*TASK PROMPT*:
Would you copy the lines below exactly and omit the images?
(GIVEN DATA begins)
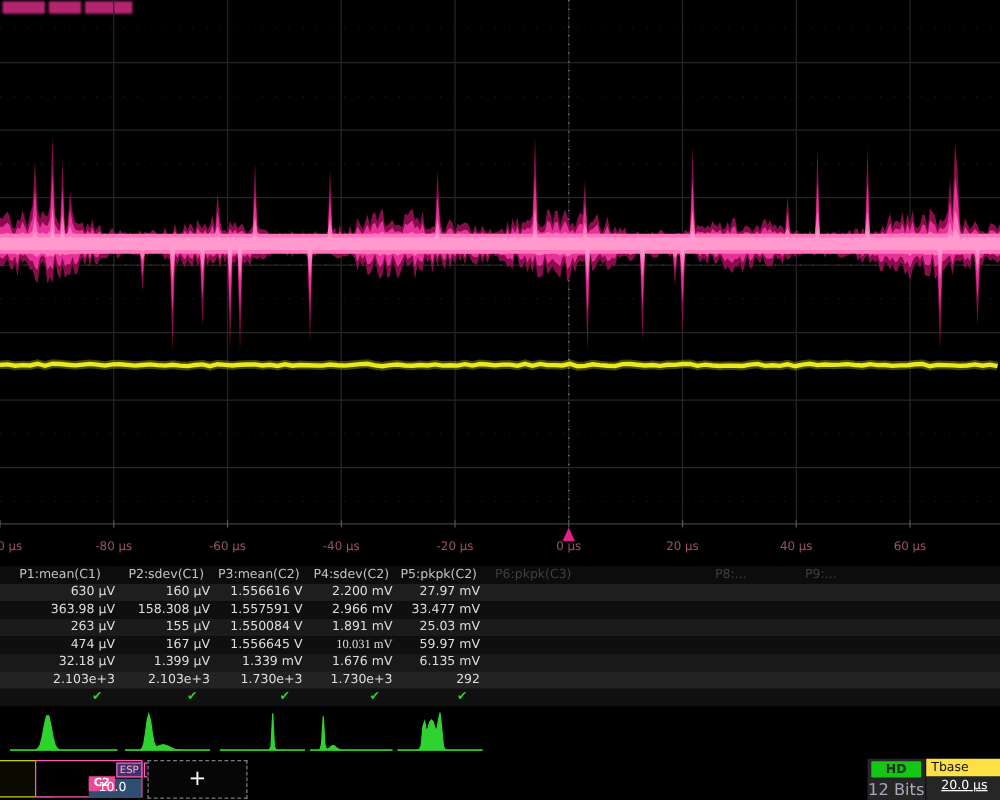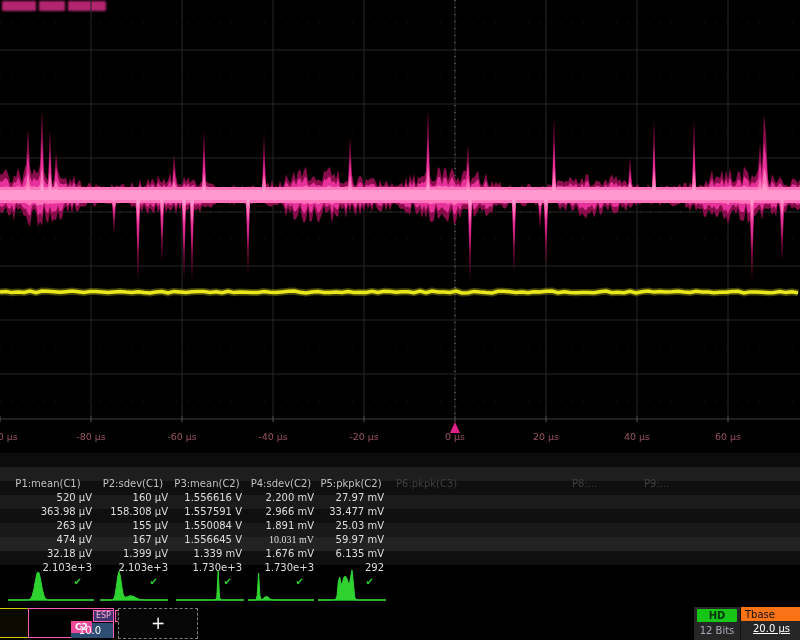"P1:mean(C1)" .mcell { margin-top: 24px -> none }
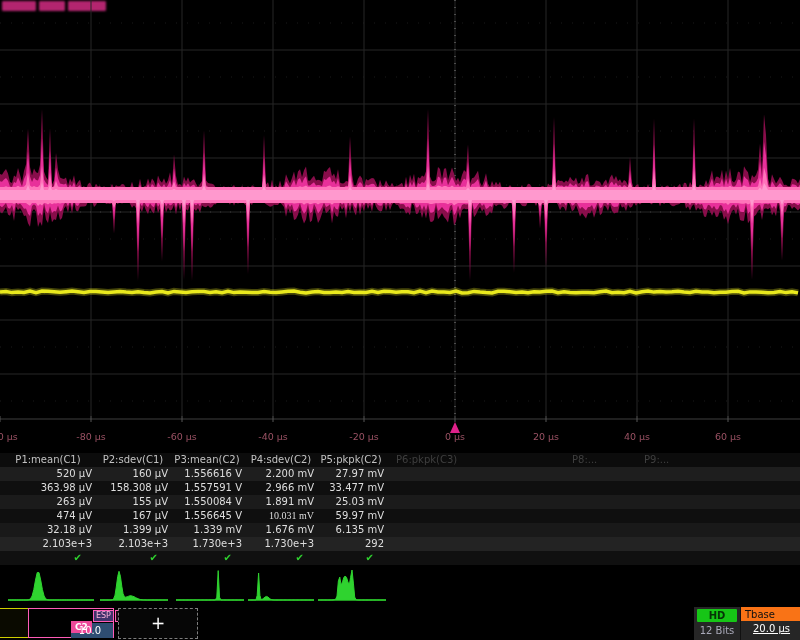"520 µV" div.mcell { text: 520 -> 630 }
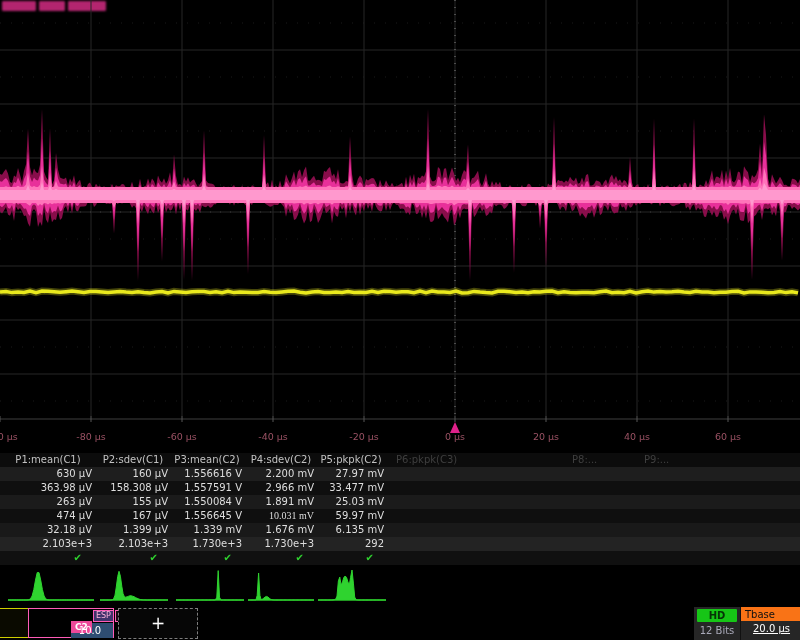"Tbase" .tbhead { background: #f97316 -> #fde047 }
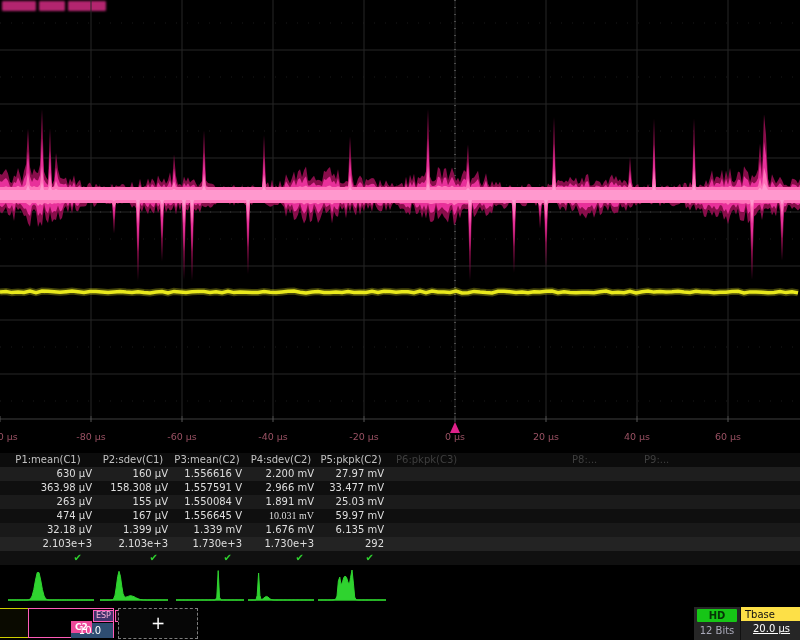"12 Bits" .hdbits { font-size: 10px -> 13px }
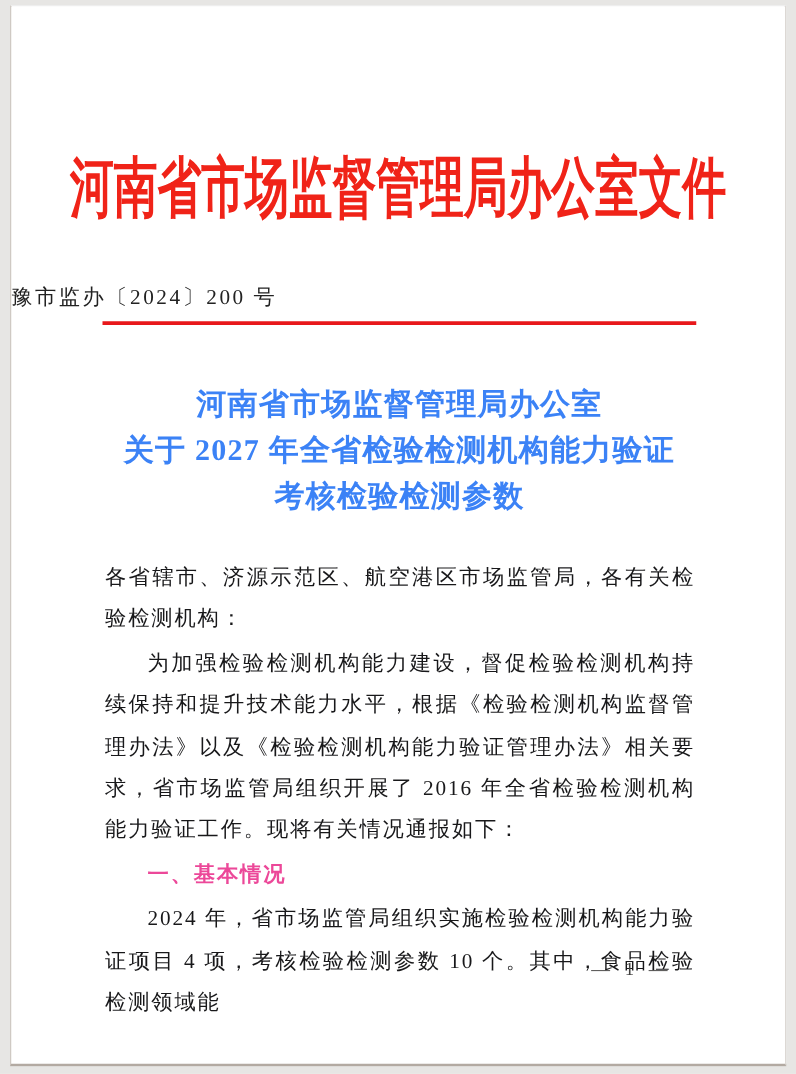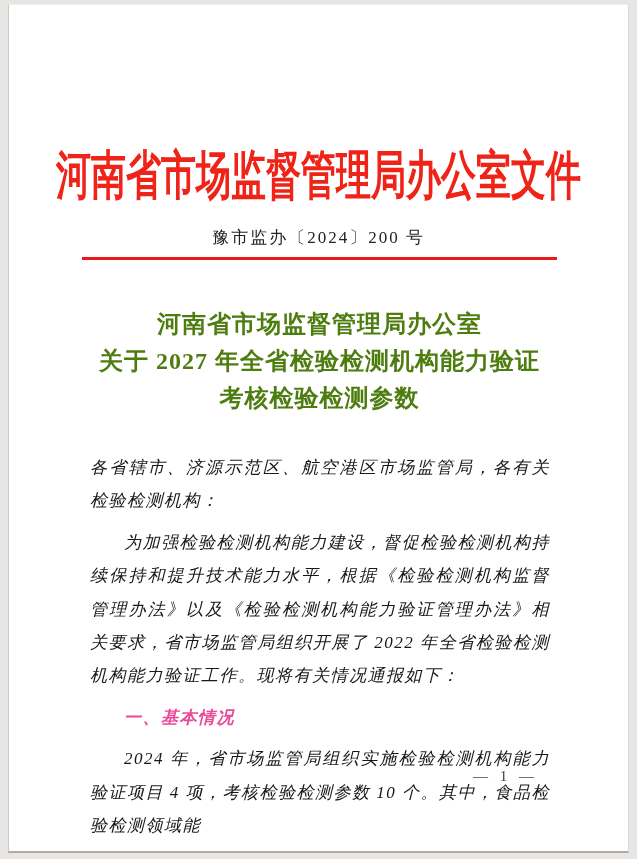"河南省市场监督管理局办公室文件" .red-header { align-items: flex-end -> flex-start }
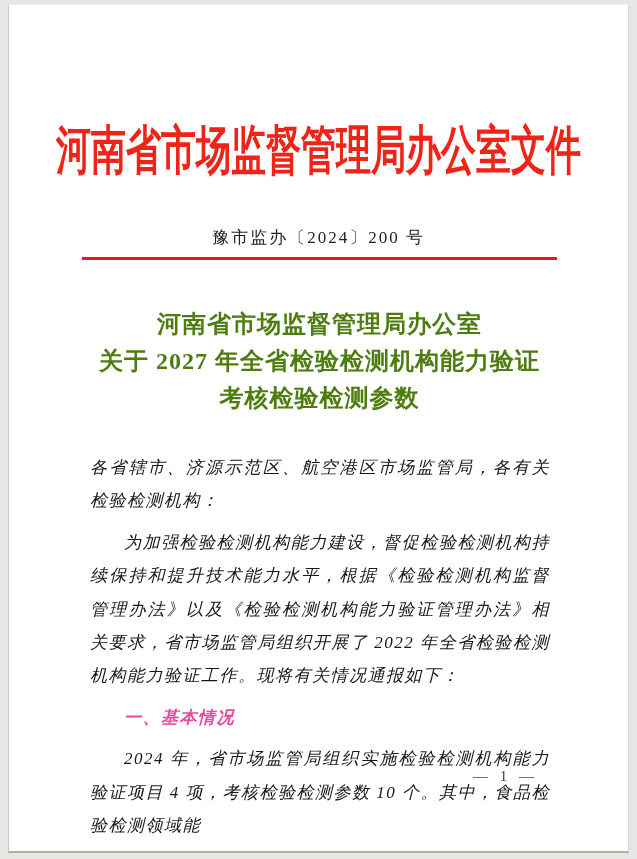"豫市监办〔2024〕200 号" .doc-number { text-align: center -> left }
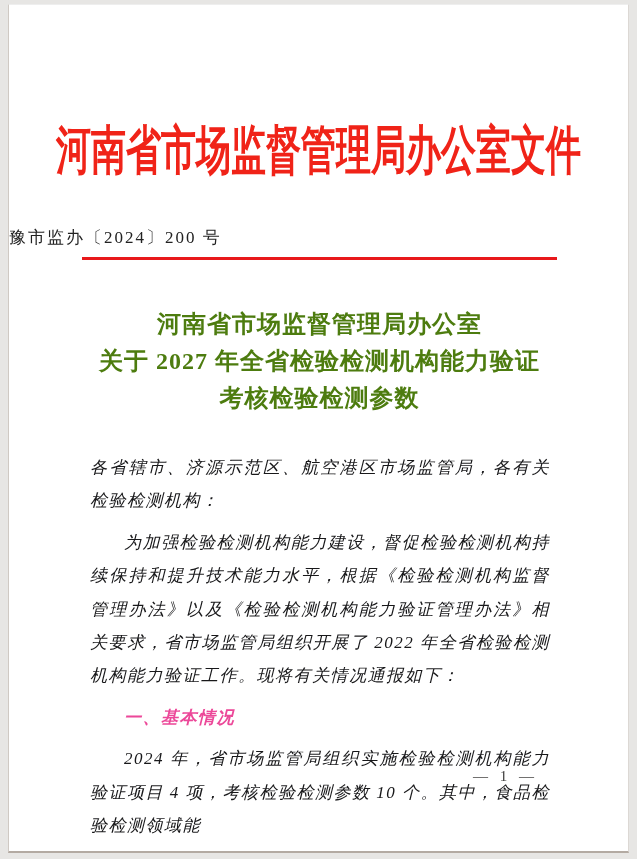"河南省市场监督管理局办公室" .doc-title { color: #4d7c0f -> #3b82f6 }
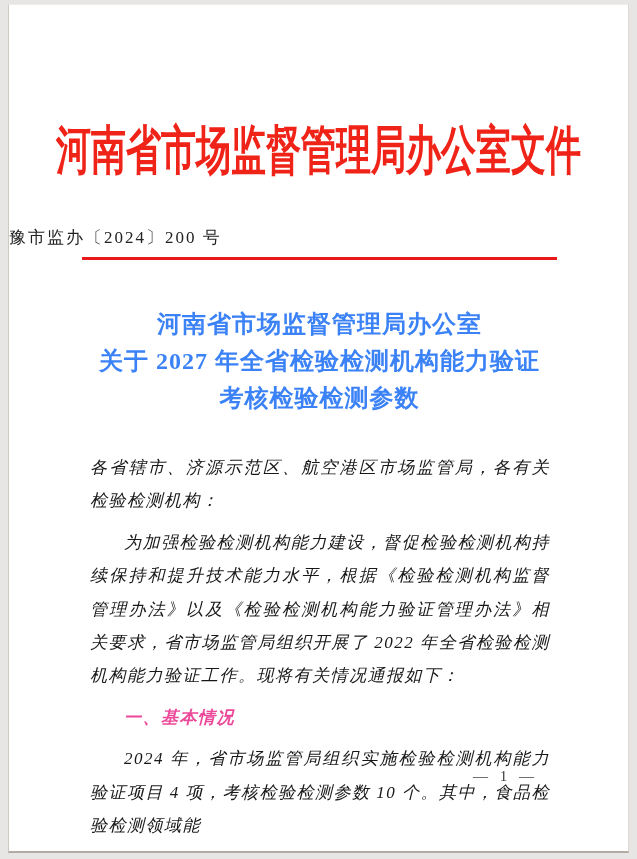"各省辖市、济源示范区、航空港区市场监管局，各有关检验检测机构：" .body-block p { font-style: italic -> none; margin: 8px -> 2px }
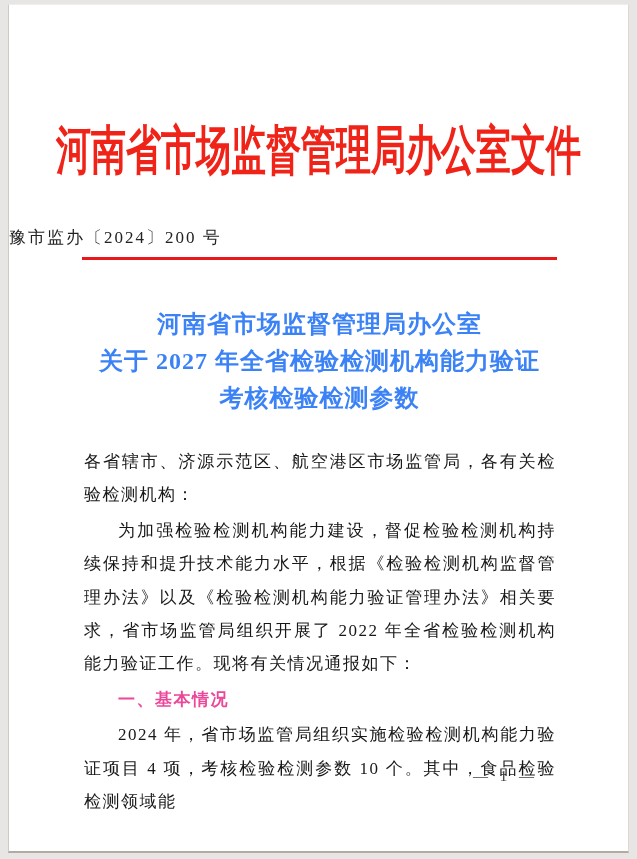"为加强检验检测机构能力建设，督促检验检测机构持续保持和提升技术能力水平，根据《检" p.indent { text: 2022 -> 2016 }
(GIVEN DATA ends)
*SOLUTION TO THE PROBLEM*:
"P1:mean(C1)" .mcell { margin-top: 24px -> none }
"520 µV" div.mcell { text: 520 -> 630 }
"Tbase" .tbhead { background: #f97316 -> #fde047 }
"12 Bits" .hdbits { font-size: 10px -> 13px }
"河南省市场监督管理局办公室文件" .red-header { align-items: flex-end -> flex-start }
"豫市监办〔2024〕200 号" .doc-number { text-align: center -> left }
"河南省市场监督管理局办公室" .doc-title { color: #4d7c0f -> #3b82f6 }
"各省辖市、济源示范区、航空港区市场监管局，各有关检验检测机构：" .body-block p { font-style: italic -> none; margin: 8px -> 2px }
"为加强检验检测机构能力建设，督促检验检测机构持续保持和提升技术能力水平，根据《检" p.indent { text: 2022 -> 2016 }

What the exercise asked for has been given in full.